LES PROPRIÉTÉS DE LA MATIÈRE
"Grâce à la statistique bayésienne, nous explorons le paysage de l'après Higgs", scande Dirk Zerwas, membre de la collaboration Atlas, au Cern. Les physiciens du LHC se sont passés de la statistique bayésienne pour dévoiler la particule qui manquait au modèle standard de la physique des particules, le fameux boson de Higgs... mais ils misent sur cette méthode pour explorer les territoires inconnus qui s'étendent aujourd'hui devant eux. Qu'implique la découverte du Higgs pour les différentes théories de physique des particules ? Ses caractéristiques vont-elles défavoriser ou favoriser tel ou tel paramètre de la supersymétrie ? "La méthode bayésienne permet d'actualiser nos connaissances à la lumière d'une nouvelle observation. Elle est donc idéale pour répondre à ces questions, répond Dirk Zerwas. Certains membres de la collaboration ont déjà obtenu des premiers résultats"...
UN MOYEN EFFICACE DE FAIRE LE TRI DANS LES VÉRITÉS SCIENTIFIQUES
Faut-il affubler chaque publication d'un coefficient bayésien qui donnerait la mesure de sa pertinence ? Certains chercheurs commencent à défendre ce point de vue.

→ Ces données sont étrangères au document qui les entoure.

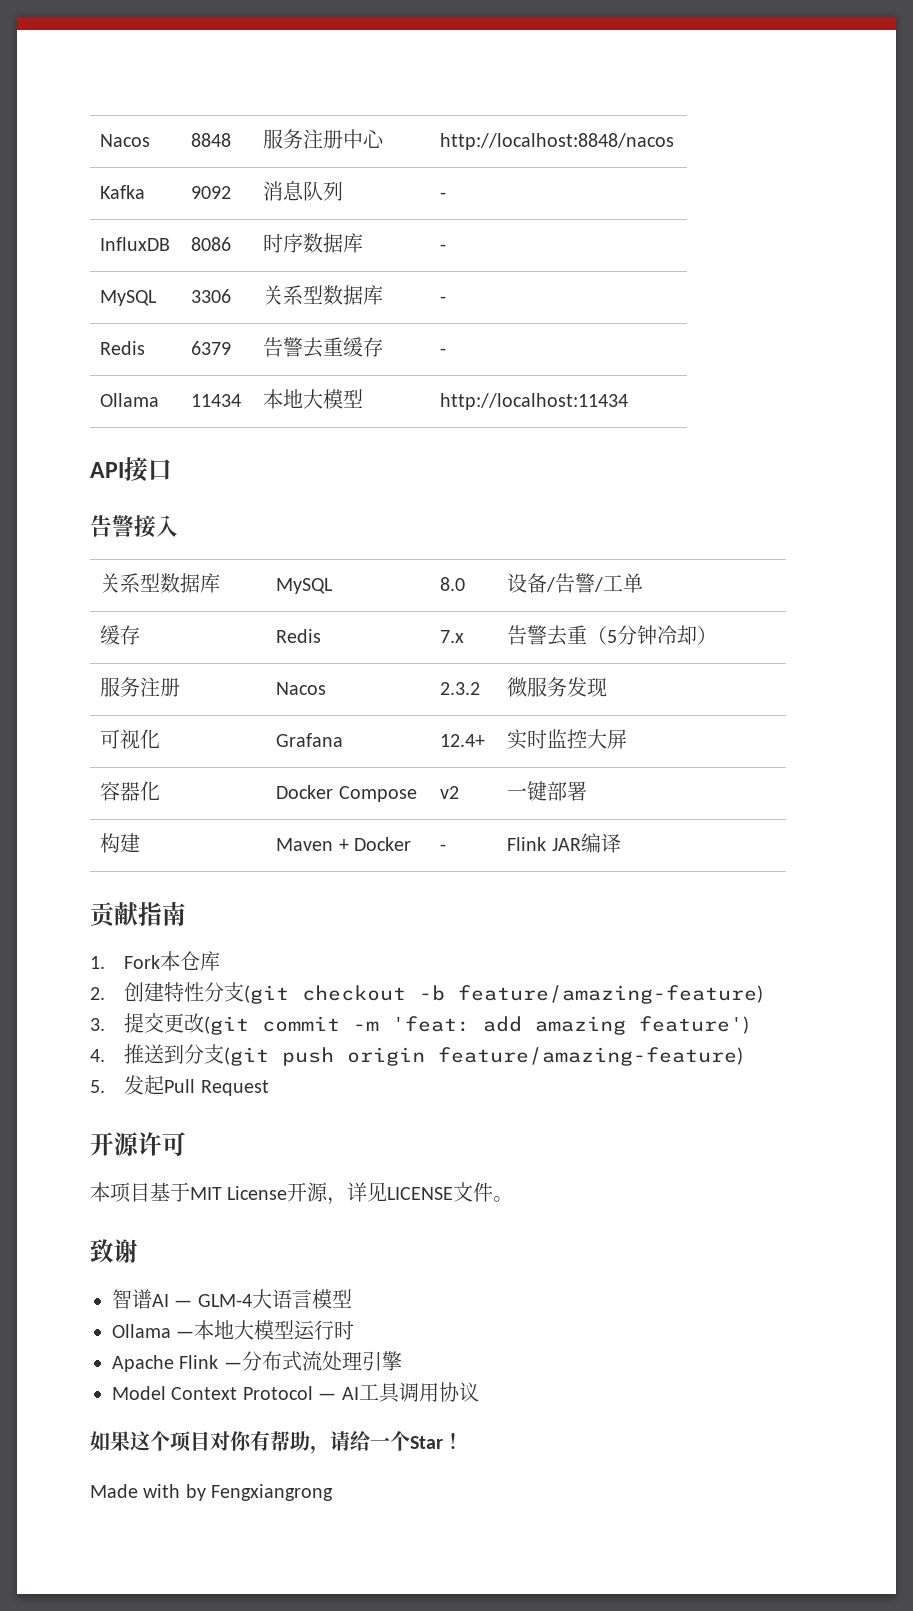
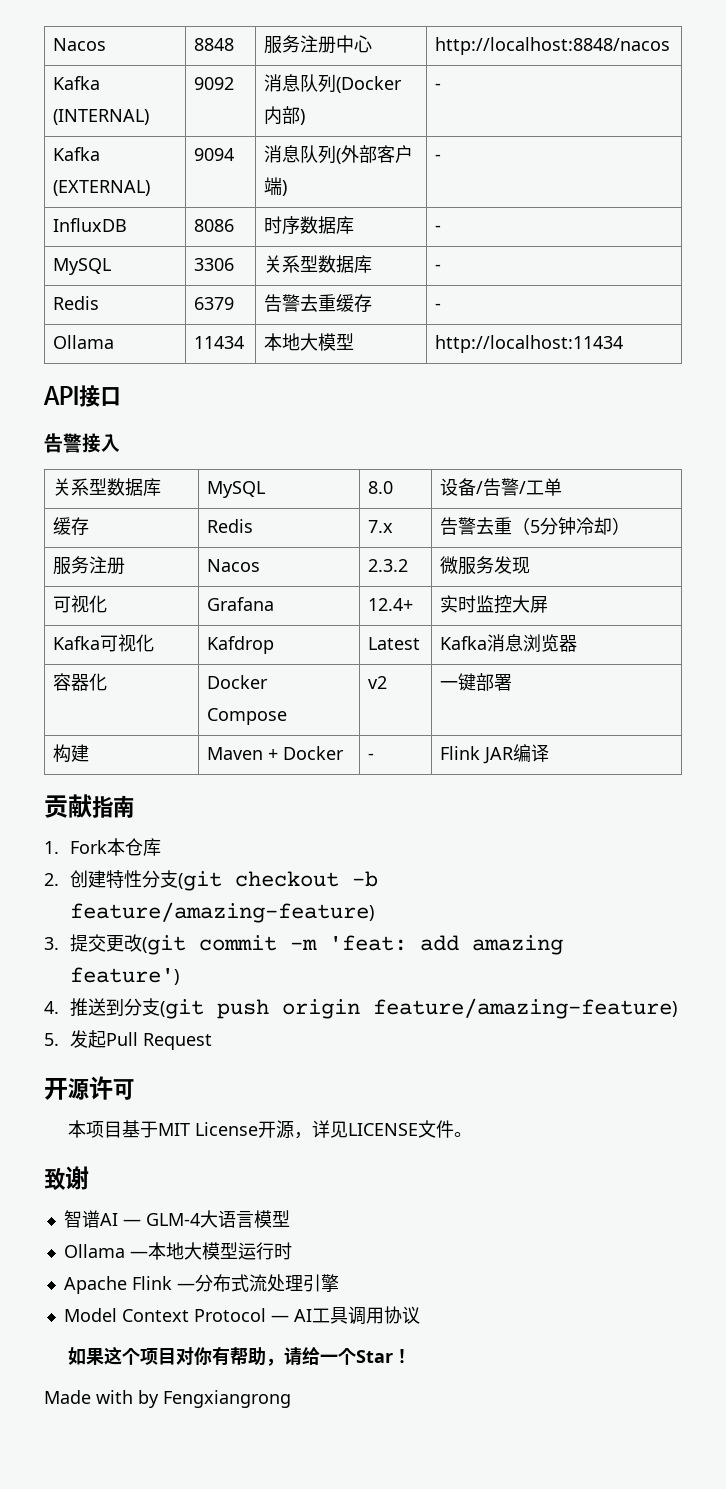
- Kafka | 9092 | 消息队列 | -
+ Kafka (INTERNAL) | 9092 | 消息队列(Docker内部) | -
+ Kafka (EXTERNAL) | 9094 | 消息队列(外部客户端) | -
+ Kafka可视化 | Kafdrop | Latest | Kafka消息浏览器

Aucune évaluation systématique n'a été entreprise, mais la petite formule a déjà commencé à élaguer la forêt des résultats scientifiques. Ainsi, en 2011, le statisticien néerlandais Eric-Jan Wagenmakers mettait à l'épreuve plus de 800 études en psychologie validées par des comités d'experts et publiées par de grands journaux scientifiques. Parmi elles, un rapport publié en mars 2011 par Daryl Bem, professeur de psychologie émérite à l'université Cornell (États-Unis) semblait montrer que l'homme pouvait prédire l'emplacement d'une image avant qu'elle n'apparaisse sur un écran, confirmant l'existence de la prescience ! Verdict du révérend : 70 % des phénomènes présentés comme prouvés sont moins de trois fois plus probables que l'absence de phénomène ! Autrement dit : le niveau de preuve apporté est anecdotique. Pis, il tombe dans ce cas à zéro. Cette bombe bayésienne pourrait bien faire des dégâts dans d'autres disciplines...

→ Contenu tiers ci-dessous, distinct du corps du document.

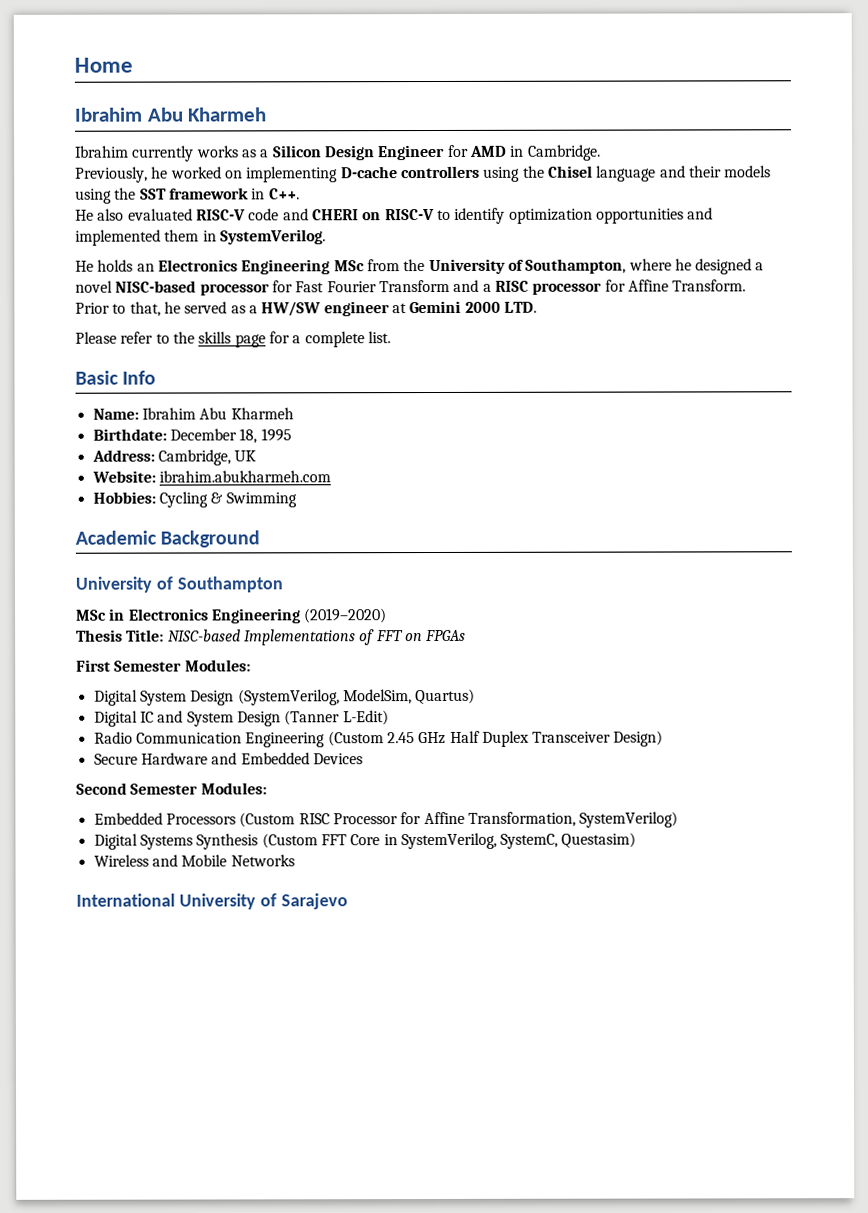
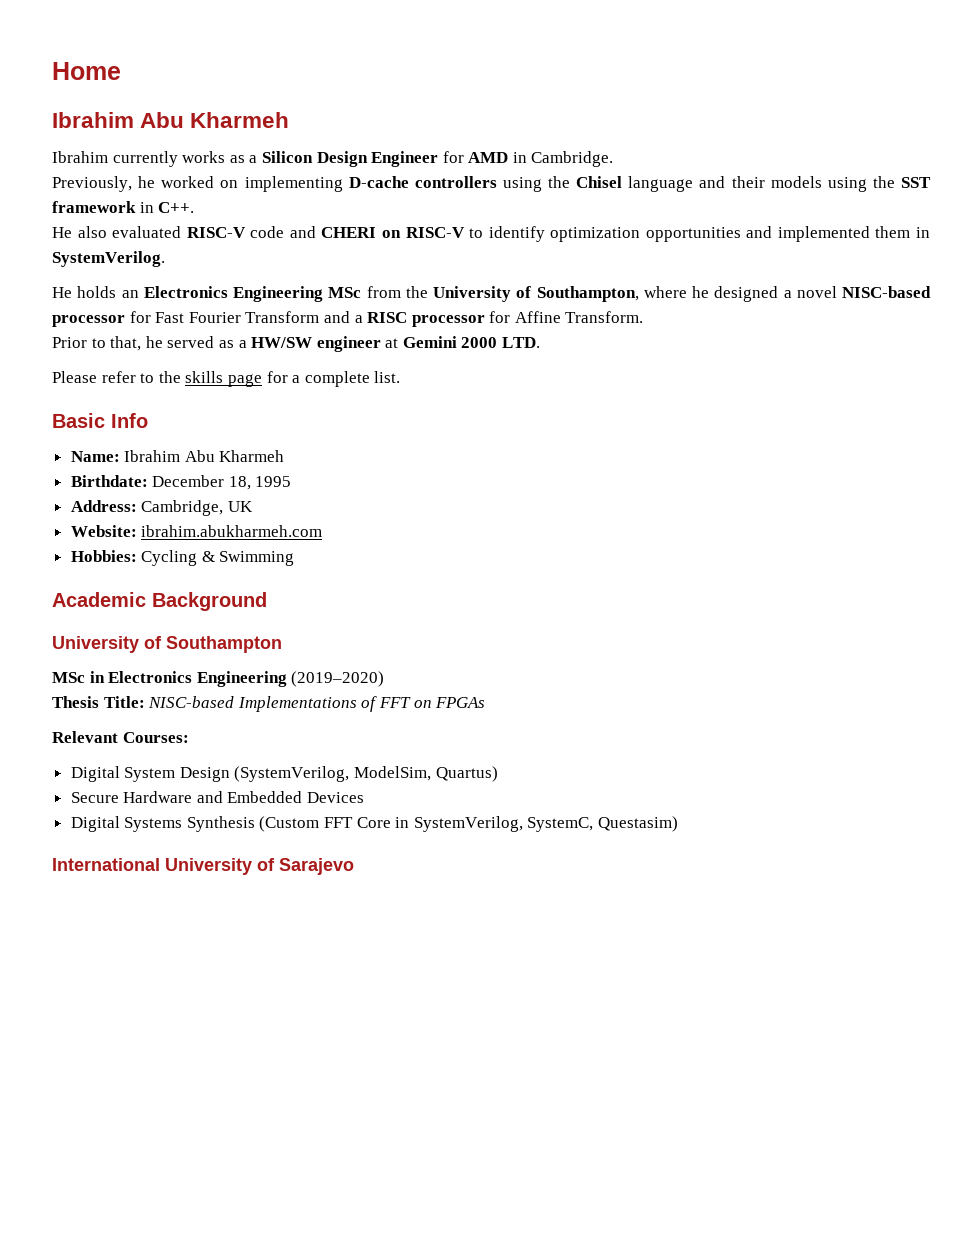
- First Semester Modules:
+ Relevant Courses:
- Digital IC and System Design (Tanner L-Edit)
- Radio Communication Engineering (Custom 2.45 GHz Half Duplex Transceiver Design)
- Second Semester Modules:
- Embedded Processors (Custom RISC Processor for Affine Transformation, SystemVerilog)
- Wireless and Mobile Networks

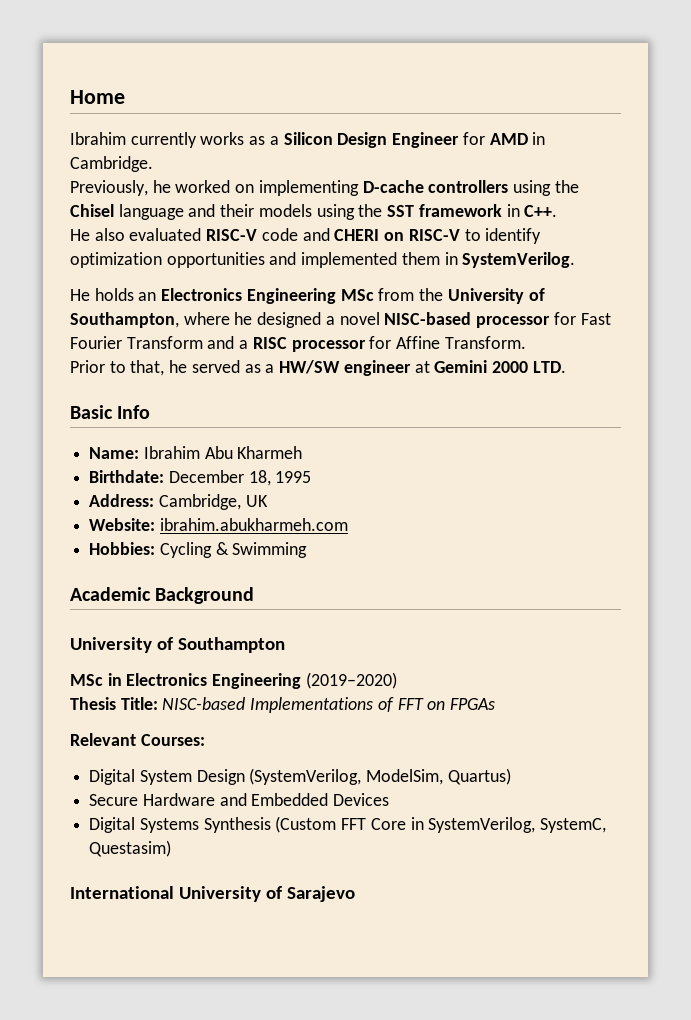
  Home
- Ibrahim Abu Kharmeh
- Please refer to the skills page for a complete list.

UNE RÉVOLUTION CONCEPTUELLE

Au final, ce n'est pas seulement une révolution scientifique qui est en marche : c'est aussi une révolution conceptuelle. Alors que la science a toujours prôné une vision objective du monde, cette formule réintègre une dimension subjective : elle ne nous parle pas du monde, mais de ce que nous en savons. En faisant appel aux connaissances préalables de l'observateur, détachées des faits eux-mêmes et qui ont un aspect... personnel, elle donne une image de la réalité extérieure tout en exprimant également la méconnaissance de l'observateur face à cette réalité. De cette petite formule ré-émerge ainsi une idée philosophique depuis longtemps débattue. "Elle nous oblige à penser que les théories et modèles scientifiques reflètent notre représentation de la réalité plutôt que la néalité elle-même. Cette dernière se chargeant de nous fournir des données qui garantissent que notre représentation n'est pas trop éloignée de la vérité", résume Christian Robert. L'effet est vertigineux : en décryptant le monde, elle nous parle de nous. En remontant à la cause des phénomènes, elle formalise notre pensée. Faut-il alors s'étonner de la voir mimer notre comportement, notre manière d'apprendre, le fonctionnement de nos neurones et même... commander l'acquisition, la représentation et la transmission des informations elles-mêmes, comme des équipes de chercheurs sont en train de l'établir (paragraphe suivant) ? Une chose est sûre : depuis le XXVIIIè siècle, la formule du révérend a fait du chemin... Pour révéler aujourd'hui ce qu'elle est : une formule magique.

M.F. et R.I. - SCIENCE & VIE > Novembre > 2012

Elle est Aussi la Clé de la Pensée

Si elle décrypte le monde, la formule de Bayes décrit aussi les mécanismes du cerveau. Au point d'ouvrir sur une théorie de la pensée !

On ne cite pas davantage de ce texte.